(Data excerpts)

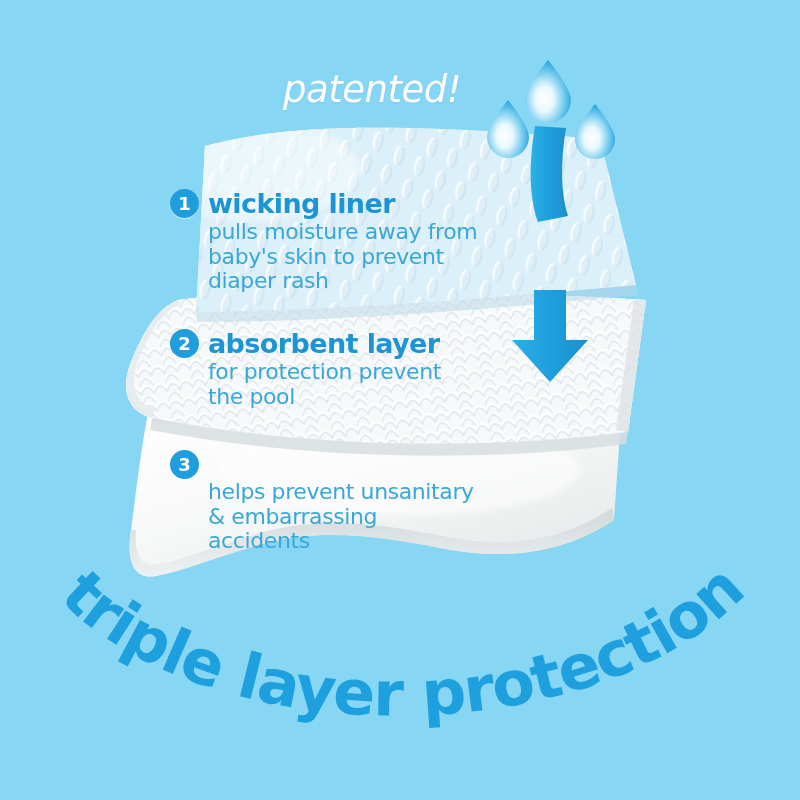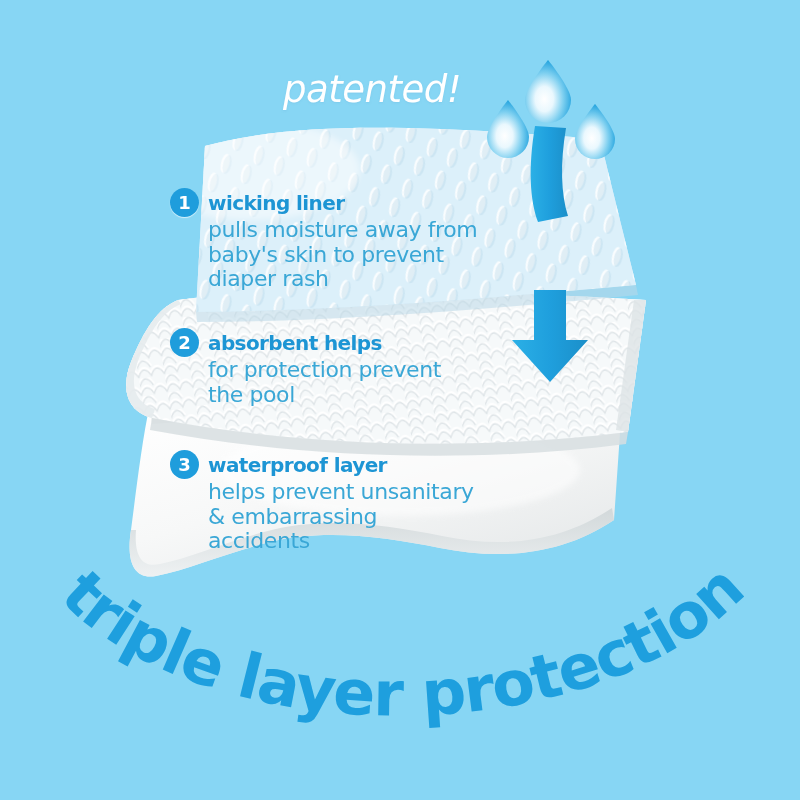--- a/index.html
+++ b/index.html
@@ -64,21 +64,21 @@
     border-radius: 50%;
     background: #1f9ddc;
     color: #ffffff;
     font-size: 18px;
     font-weight: 700;
     line-height: 29px;
     text-align: center;
     box-shadow: 0 1px 1px rgba(255,255,255,0.65);
   }
   .feature-title {
-    font-size: 20px;
+    font-size: 27px;
     font-weight: 700;
     color: #1d95d4;
     letter-spacing: -0.6px;
     white-space: nowrap;
   }
   .feature-body {
     margin: 0;
     padding-left: 38px;
     font-size: 22px;
     line-height: 24.5px;
@@ -273,30 +273,29 @@
         <div class="feature-title">wicking liner</div>
       </div>
       <p class="feature-body">pulls moisture away from
 baby's skin to prevent
 diaper rash</p>
     </div>
 
     <div class="feature" id="feature-2">
       <div class="feature-head">
         <div class="badge">2</div>
-        <div class="feature-title">absorbent helps</div>
+        <div class="feature-title">absorbent layer</div>
       </div>
       <p class="feature-body">for protection prevent
 the pool</p>
     </div>
 
     <div class="feature" id="feature-3">
       <div class="feature-head">
         <div class="badge">3</div>
-        <div class="feature-title">waterproof layer</div>
       </div>
       <p class="feature-body">helps prevent unsanitary
 &amp; embarrassing
 accidents</p>
     </div>
 
     <svg id="arc-headline" viewBox="0 0 800 240">
       <defs>
         <path id="arc-path" d="M60,60 C210,215 590,215 745,55" fill="none"></path>
       </defs>

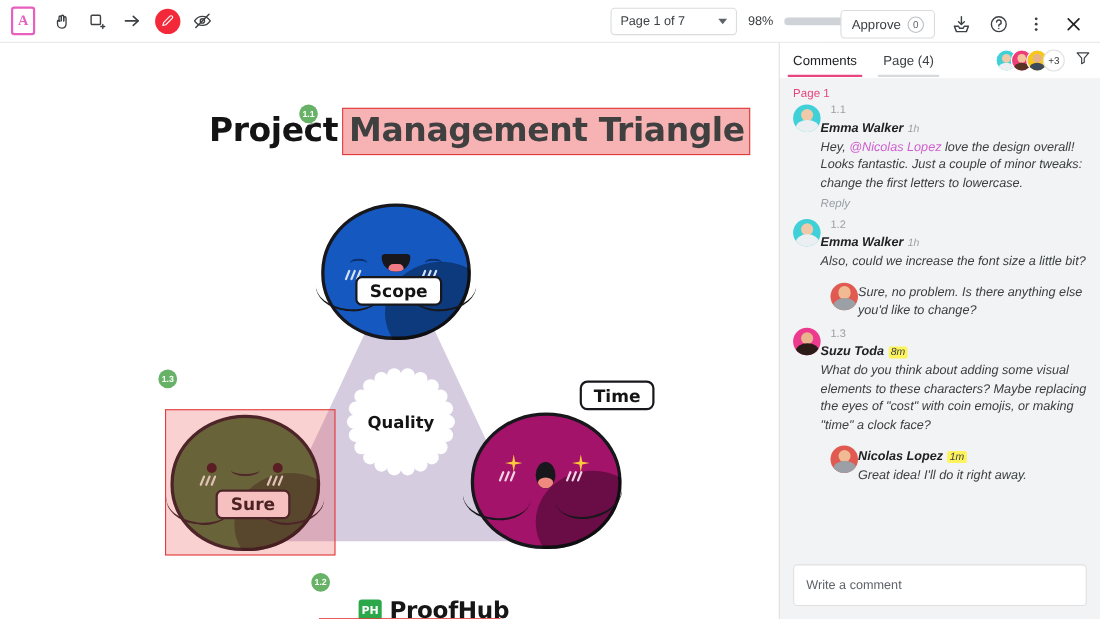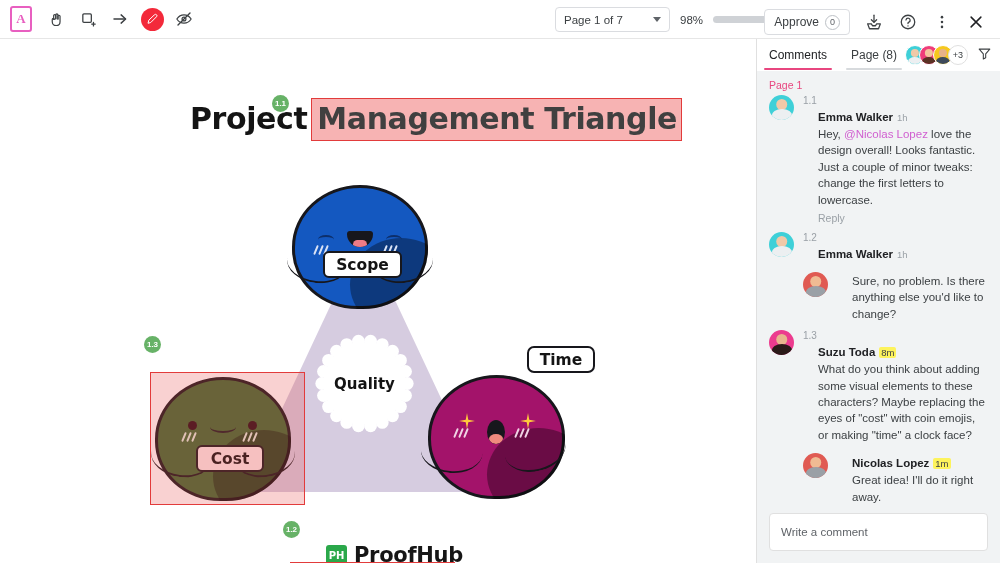--- a/index.html
+++ b/index.html
@@ -226,21 +226,21 @@
     display: flex; align-items: center; justify-content: center;
     font-family: "DejaVu Sans", sans-serif;
   }
   .ph-name {
     font-size: 21px; font-weight: bold; color: #161616; letter-spacing: -0.3px;
     font-family: "DejaVu Sans", sans-serif;
   }
 
   
   .panel {
-    position: absolute; top: 39px; right: 0; width: 244px; height: 524px;
+    position: absolute; top: 39px; right: 0; width: 292px; height: 524px;
     background: #f1f3f4; border-left: 1px solid #e0e0e0;
     display: flex; flex-direction: column;
   }
   .panel-head {
     height: 32px; background: #fff; display: flex; align-items: center;
     padding-left: 12px; position: relative; flex: 0 0 auto;
   }
   .ptab {
     font-size: 12px; color: #3c4043; padding: 0 0 8px 0; margin-top: 8px;
     cursor: pointer; position: relative;
@@ -270,21 +270,21 @@
     border: 1px solid #e0e0e0; margin-left: -5px; font-size: 9px; color: #3c4043;
     display: flex; align-items: center; justify-content: center; z-index: 2;
   }
   .filter-icon { margin-left: 9px; cursor: pointer; }
 
   .panel-body { flex: 1 1 auto; overflow: hidden; padding: 0 12px; position: relative; }
   .page-label { font-size: 10.5px; color: #e8467f; margin: 8px 0 4px 0; }
 
   .thread { margin-bottom: 8px; position: relative; }
   .c-num { font-size: 10px; color: #9aa0a6; margin-left: 34px; line-height: 12px; }
-  .c-row { display: flex; gap: 24px; }
+  .c-row { display: flex; gap: 0; font-style: italic; }
   .c-av {
     width: 25px; height: 25px; border-radius: 50%; flex: 0 0 25px; overflow: hidden;
     position: relative; margin-top: -12px;
   }
   .c-av .head { position: absolute; left: 50%; top: 14%; transform: translateX(-50%);
     width: 46%; height: 46%; border-radius: 50%; }
   .c-av .shoulders { position: absolute; left: 50%; bottom: -14%; transform: translateX(-50%);
     width: 84%; height: 58%; border-radius: 50% 50% 0 0; }
   .c-main { flex: 1 1 auto; min-width: 0; }
   .c-name { font-size: 11.5px; font-weight: bold; color: #202124; display: inline; }
@@ -448,21 +448,21 @@
         </div>
         <div class="blush-lines" style="left:89px; top:55px;">
           <i style="left:0;background:#dfe9da"></i>
             <i style="left:5px;background:#dfe9da"></i>
             <i style="left:10px;background:#dfe9da"></i>
         </div>
         <div class="smile-arc" style="left:55px; top:44px;"></div>
         <div class="arm" style="left:-5px; top:74px; transform: rotate(7deg);"></div>
         <div class="arm" style="left:79px; top:74px; transform: rotate(-7deg) scaleX(-1);"></div>
       </div>
-      <div class="label-chip" style="left:196px; top:406px; width:68px; height:27px; font-size:15.5px; background:#fbe8e8; border-color:#17171c;">Cost</div>
+      <div class="label-chip" style="left:196px; top:406px; width:68px; height:27px; font-size:15.5px; background:#fbe8e8; border-color:#17171c;">Sure</div>
 
       <div class="annot-rect" style="left:150px; top:333px; width:155px; height:133px;"></div>
       <div class="marker" style="left:144px; top:297px;">1.3</div>
 
       <div class="blob" id="time">
         <div class="body"></div>
         <div class="shade">
             <div class="inner"></div>
           </div>
         <div class="star" style="left:31px; top:38px;"></div>
@@ -528,21 +528,21 @@
   </div>
 
   <div class="panel">
 
     <div class="panel-head">
       <div class="ptab active">
         <span>Comments</span>
         <span class="ul"></span>
       </div>
       <div class="ptab inactive">
-        <span>Page (8)</span>
+        <span>Page (4)</span>
         <span class="ul"></span>
       </div>
 
       <div class="head-right">
         <div class="avstack">
           <div class="av" style="background:#3fd0d8;">
             <div class="head" style="background:#f0c9a8;"></div>
               <div class="shoulders" style="background:#eceff1;"></div>
           </div>
           <div class="av" style="background:#ef3d7a;">
@@ -587,20 +587,21 @@
         <div class="c-num">1.2</div>
         <div class="c-row">
           <div class="c-av" style="background:#3fd0d8;">
             <div class="head" style="background:#f0c9a8;"></div>
               <div class="shoulders" style="background:#eceff1;"></div>
           </div>
           <div class="c-main">
             <div>
               <span class="c-name">Emma Walker</span><span class="c-time">1h</span>
             </div>
+            <div class="c-text">Also, could we increase the font size a little bit?</div>
           </div>
         </div>
         <div class="reply-block">
           <div class="c-row">
             <div class="c-av" style="background:#e05a52;">
               <div class="head" style="background:#f0bb93;"></div>
                 <div class="shoulders" style="background:#9aa0a6;"></div>
             </div>
             <div class="c-main">
               <div class="c-text">Sure, no problem. Is there anything else you'd like to change?</div>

### Task prompt
Keep only those lines of the records that hold "badge", and return them.

### Written solution
         <div class="badge">2</div>
         <div class="badge">3</div>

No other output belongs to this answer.